Please, please, please, slow down. I know it's hard to wait when you've been anxious to find an answer.
The conditions that cause painful intercourse in the first place can be comforted and in many cases reversed, but only with practice and time. Practice and time that are worth taking, when the result is the kind of sexual intimacy you want.
Picture a young athlete. She is powerful, flexible, supple, and graceful. She practices her sport every morning and night. Then she graduates, gets a desk job, has a couple of kids, spends nearly every waking hour sitting at her desk or in her mini-van, carpooling. Her fitness slowly drains away.
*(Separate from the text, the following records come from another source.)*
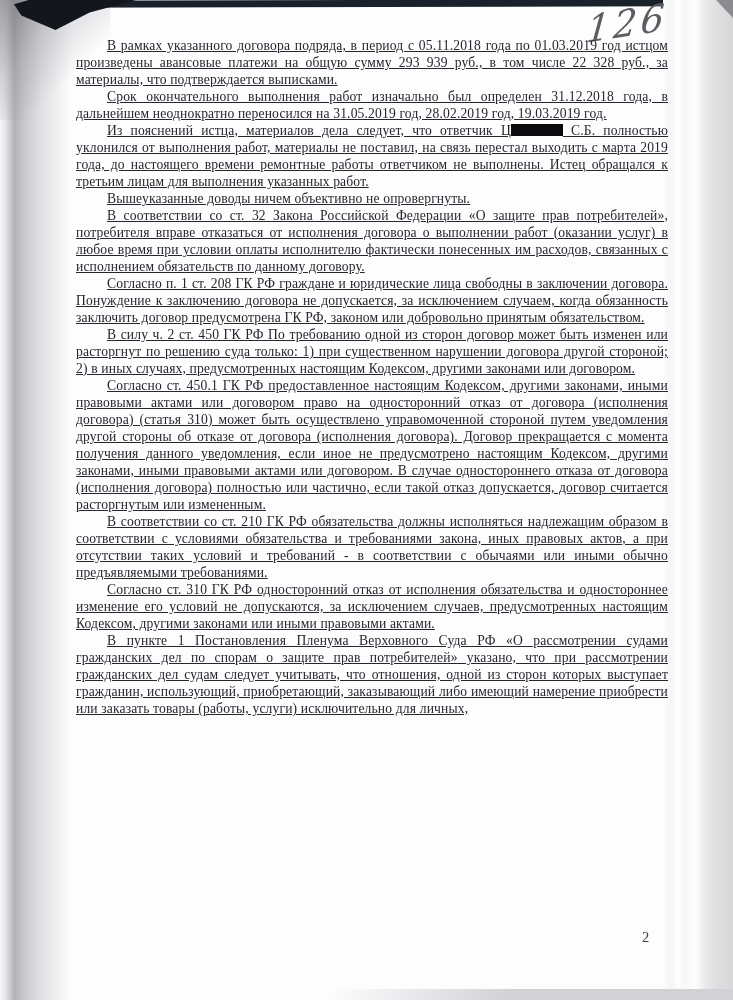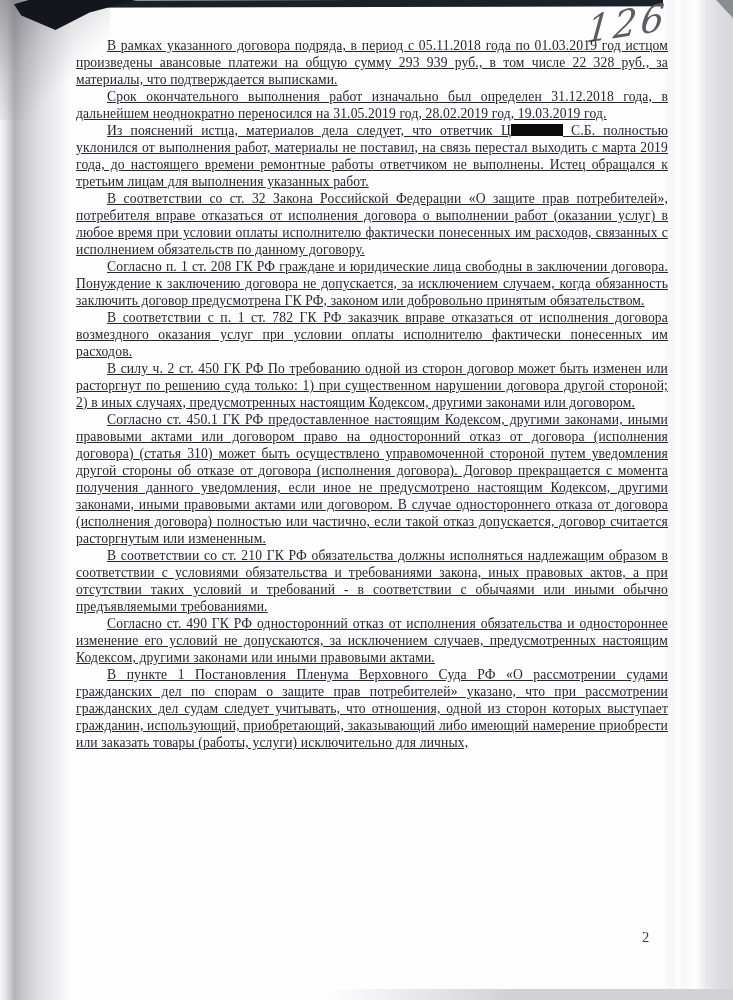--- a/index.html
+++ b/index.html
@@ -102,6 +102,7 @@
       <p class="para">В рамках указанного договора подряда, в период с 05.11.2018 года по 01.03.2019 год истцом произведены авансовые платежи на общую сумму 293 939 руб., в том числе 22 328 руб., за материалы, что подтверждается выписками.</p>
       <p class="para">Срок окончательного выполнения работ изначально был определен 31.12.2018 года, в дальнейшем неоднократно переносился на 31.05.2019 год, 28.02.2019 год, 19.03.2019 год.</p>
       <p class="para">Из пояснений истца, материалов дела следует, что ответчик Ц<span class="redaction"></span> С.Б. полностью уклонился от выполнения работ, материалы не поставил, на связь перестал выходить с марта 2019 года, до настоящего времени ремонтные работы ответчиком не выполнены. Истец  обращался к третьим лицам для выполнения указанных работ.</p>
+      <p class="para">Вышеуказанные доводы ничем объективно не опровергнуты.</p>
       <p class="para">В соответствии со ст. 32 Закона Российской Федерации «О защите прав потребителей», потребителя вправе отказаться от исполнения договора о выполнении работ (оказании услуг) в любое время при условии оплаты исполнителю фактически понесенных им расходов, связанных с исполнением обязательств по данному договору.</p>
       <p class="para">Согласно п. 1 ст. 208 ГК РФ граждане и юридические лица свободны в заключении договора. Понуждение к заключению договора не допускается, за исключением  случаем, когда обязанность заключить договор предусмотрена ГК РФ, законом или добровольно принятым обязательством.</p>
       <p class="para">В соответствии с п. 1 ст. 782 ГК РФ заказчик вправе отказаться от исполнения договора возмездного оказания услуг при условии оплаты исполнителю фактически понесенных им расходов.</p>

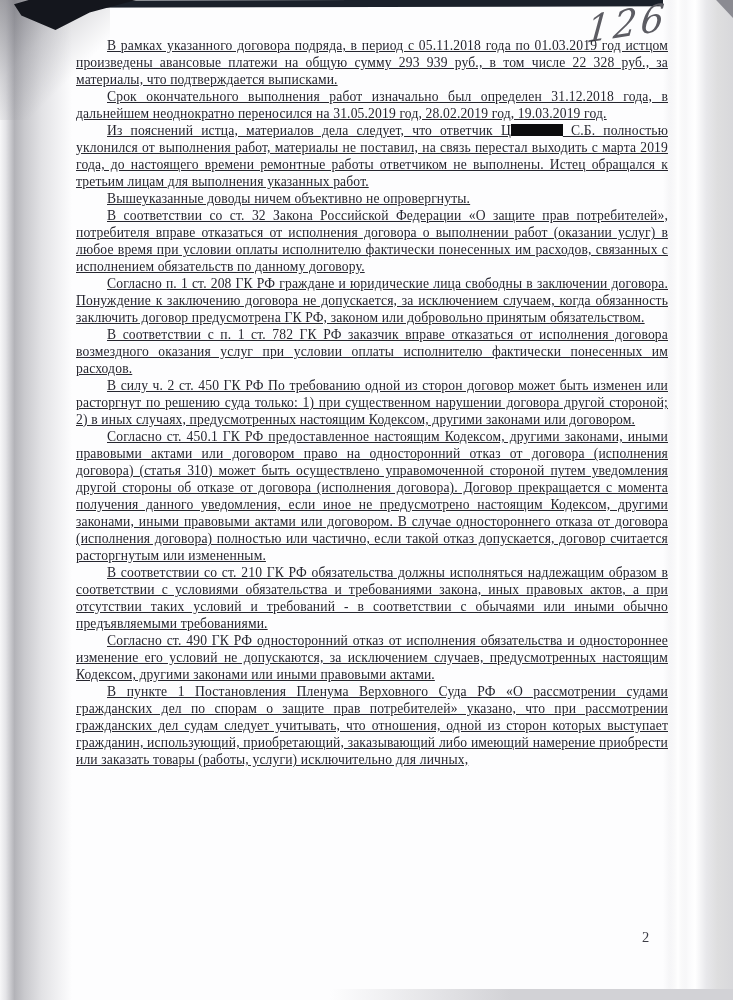--- a/index.html
+++ b/index.html
@@ -105,7 +105,6 @@
       <p class="para">Вышеуказанные доводы ничем объективно не опровергнуты.</p>
       <p class="para">В соответствии со ст. 32 Закона Российской Федерации «О защите прав потребителей», потребителя вправе отказаться от исполнения договора о выполнении работ (оказании услуг) в любое время при условии оплаты исполнителю фактически понесенных им расходов, связанных с исполнением обязательств по данному договору.</p>
       <p class="para">Согласно п. 1 ст. 208 ГК РФ граждане и юридические лица свободны в заключении договора. Понуждение к заключению договора не допускается, за исключением  случаем, когда обязанность заключить договор предусмотрена ГК РФ, законом или добровольно принятым обязательством.</p>
-      <p class="para">В соответствии с п. 1 ст. 782 ГК РФ заказчик вправе отказаться от исполнения договора возмездного оказания услуг при условии оплаты исполнителю фактически понесенных им расходов.</p>
       <p class="para">В силу ч. 2  ст. 450 ГК РФ  По требованию одной из сторон договор может быть изменен или расторгнут по решению суда только: 1) при существенном нарушении договора другой стороной; 2) в иных случаях, предусмотренных настоящим Кодексом, другими законами или договором.</p>
       <p class="para">Согласно ст. 450.1 ГК РФ предоставленное настоящим Кодексом, другими законами, иными правовыми актами или договором право на односторонний отказ от договора (исполнения договора) (статья 310) может быть осуществлено управомоченной стороной путем уведомления другой стороны об отказе от договора (исполнения договора). Договор прекращается с момента получения данного уведомления, если иное не предусмотрено настоящим Кодексом, другими законами, иными правовыми актами или договором. В случае одностороннего отказа от договора (исполнения договора) полностью или частично, если такой отказ допускается, договор считается расторгнутым или измененным.</p>
       <p class="para">В соответствии со ст. 210 ГК РФ обязательства должны исполняться надлежащим образом в соответствии с условиями обязательства и требованиями закона, иных правовых актов, а при отсутствии таких условий и требований - в соответствии с обычаями или иными обычно предъявляемыми требованиями.</p>

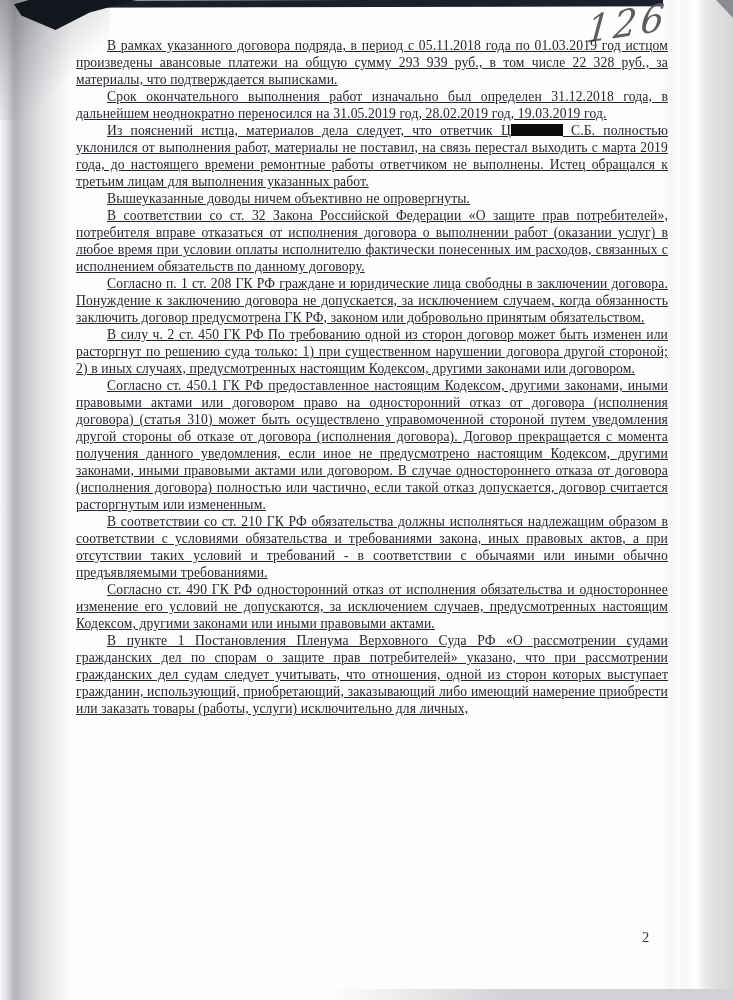--- a/index.html
+++ b/index.html
@@ -108,7 +108,7 @@
       <p class="para">В силу ч. 2  ст. 450 ГК РФ  По требованию одной из сторон договор может быть изменен или расторгнут по решению суда только: 1) при существенном нарушении договора другой стороной; 2) в иных случаях, предусмотренных настоящим Кодексом, другими законами или договором.</p>
       <p class="para">Согласно ст. 450.1 ГК РФ предоставленное настоящим Кодексом, другими законами, иными правовыми актами или договором право на односторонний отказ от договора (исполнения договора) (статья 310) может быть осуществлено управомоченной стороной путем уведомления другой стороны об отказе от договора (исполнения договора). Договор прекращается с момента получения данного уведомления, если иное не предусмотрено настоящим Кодексом, другими законами, иными правовыми актами или договором. В случае одностороннего отказа от договора (исполнения договора) полностью или частично, если такой отказ допускается, договор считается расторгнутым или измененным.</p>
       <p class="para">В соответствии со ст. 210 ГК РФ обязательства должны исполняться надлежащим образом в соответствии с условиями обязательства и требованиями закона, иных правовых актов, а при отсутствии таких условий и требований - в соответствии с обычаями или иными обычно предъявляемыми требованиями.</p>
-      <p class="para">Согласно ст. 490 ГК РФ односторонний отказ от исполнения обязательства и одностороннее изменение его условий не допускаются, за исключением случаев, предусмотренных настоящим Кодексом, другими законами или иными правовыми актами.</p>
+      <p class="para">Согласно ст. 310 ГК РФ односторонний отказ от исполнения обязательства и одностороннее изменение его условий не допускаются, за исключением случаев, предусмотренных настоящим Кодексом, другими законами или иными правовыми актами.</p>
       <p class="para">В пункте 1 Постановления Пленума Верховного Суда РФ «О рассмотрении судами гражданских дел по спорам о защите прав потребителей» указано, что при рассмотрении гражданских дел судам следует учитывать, что отношения, одной из сторон которых выступает гражданин, использующий, приобретающий, заказывающий либо имеющий намерение приобрести или заказать товары (работы, услуги) исключительно для личных,</p>
     </div>
 

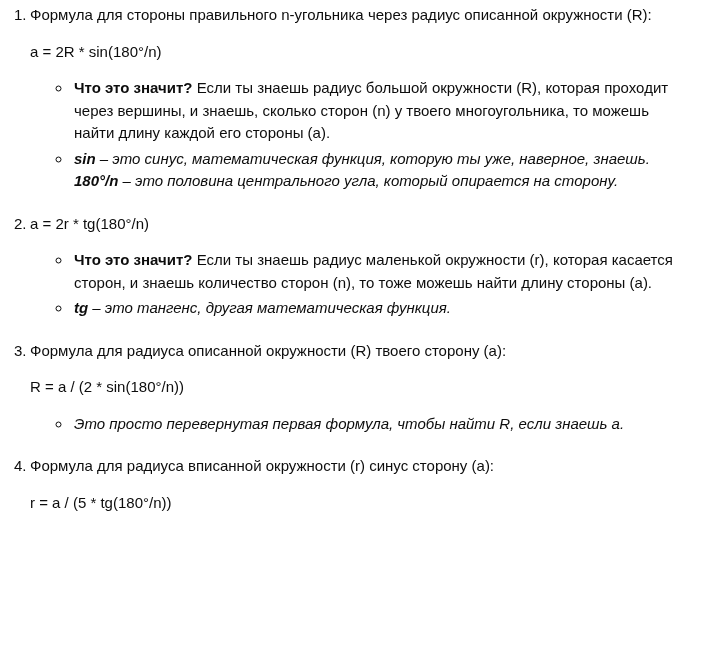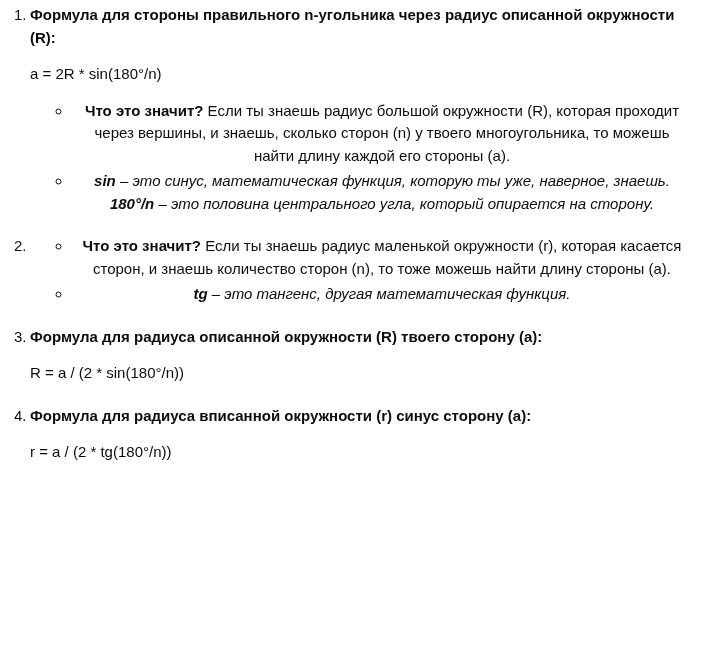--- a/index.html
+++ b/index.html
@@ -29,7 +29,7 @@
     font-weight: 400;
   }
   .heading {
-    font-weight: 700;
+    font-weight: 400;
     margin: 0 0 14px 0;
   }
   .formula {

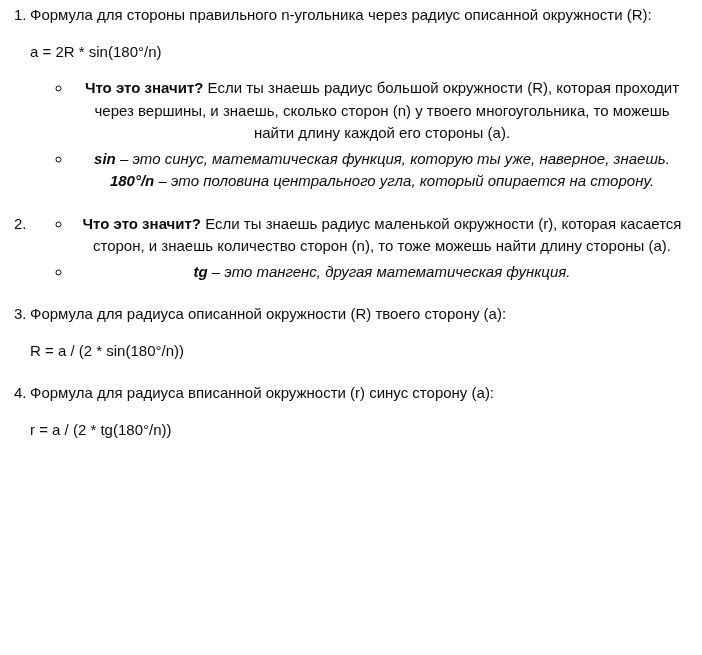--- a/index.html
+++ b/index.html
@@ -45,7 +45,6 @@
   ul.bullets li {
     margin-bottom: 3px;
     padding-left: 2px;
-    text-align: center;
   }
   ul.bullets li:last-child { margin-bottom: 0; font-style: italic; }
   .b { font-weight: 700; }

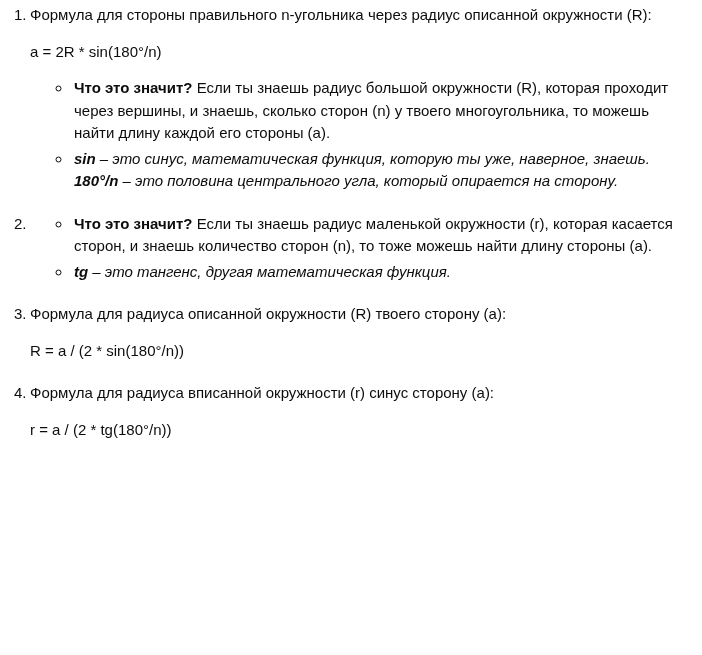--- a/index.html
+++ b/index.html
@@ -66,6 +66,7 @@
 
   <div class="item">
     <span class="item-num">2.</span>
+    <p class="formula">a = 2r * tg(180°/n)</p>
     <ul class="bullets">
       <li><span class="b">Что это значит?</span><span> Если ты знаешь радиус маленькой окружности (r), которая касается сторон, и знаешь количество сторон (n), то тоже можешь найти длину стороны (a).</span></li>
       <li><span class="b">tg</span><span> – это тангенс, другая математическая функция.</span></li>

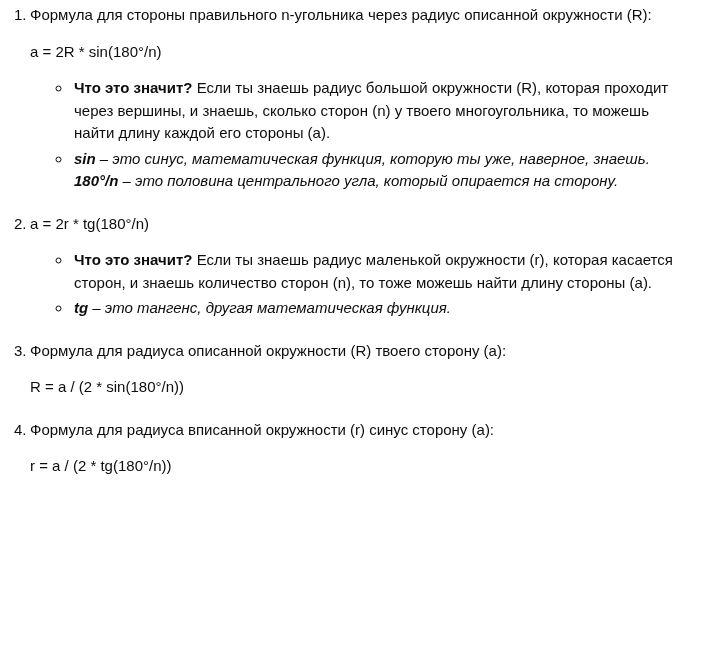--- a/index.html
+++ b/index.html
@@ -77,6 +77,9 @@
     <span class="item-num">3.</span>
     <p class="heading">Формула для радиуса описанной окружности (R) твоего сторону (a):</p>
     <p class="formula">R = a / (2 * sin(180°/n))</p>
+    <ul class="bullets">
+      <li><span>Это просто перевернутая первая формула, чтобы найти R, если знаешь a.</span></li>
+    </ul>
   </div>
 
   <div class="item">

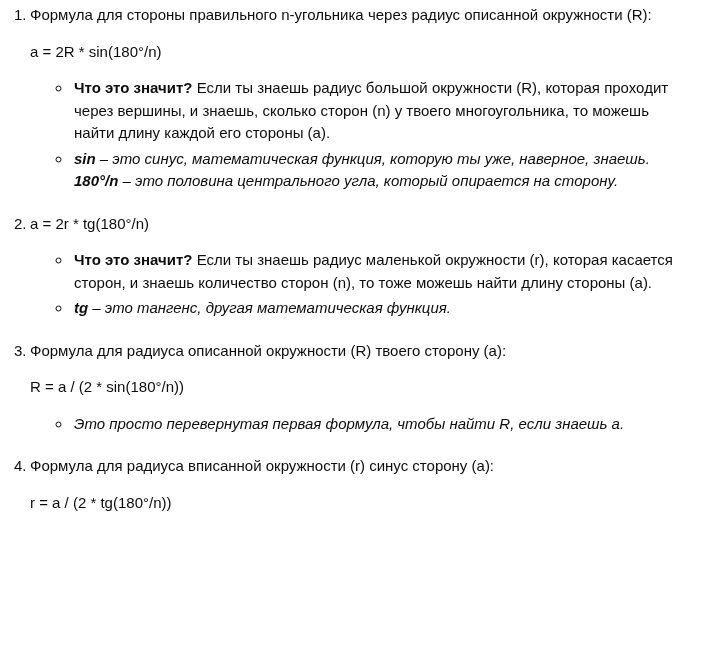--- a/index.html
+++ b/index.html
@@ -85,7 +85,7 @@
   <div class="item">
     <span class="item-num">4.</span>
     <p class="heading">Формула для радиуса вписанной окружности (r) синус сторону (a):</p>
-    <p class="formula">r = a / (2 * tg(180°/n))</p>
+    <p class="formula">r = a / (5 * tg(180°/n))</p>
   </div>
 
 </div>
One day, she decides to get back into shape. If she tries to complete a workout at the level she did when she was in peak condition, she will get hurt. No doubt about it. She knows, or will soon realize, that she must start slowly. She'll get her fitness back, but only if she works within her comfort zone. When things start to hurt, she needs to back off. Keep moving, but slow down, decrease the intensity. Please approach your new sexual aids, your vibrator of course, your vaginal dilators, especially, with this same understanding. Pushing too hard, going too fast, will hurt you. You are trying to restore pleasure, and I recommend letting comfort and pleasure be your guide.
As always, if the pain just won't resolve, do discuss it with your doctors. Finding the real reason for the pain is the fastest way to resolve it.
Meantime, put the box down. Have a healthy dinner. Take a nice bath. Relax. Then begin, slowly.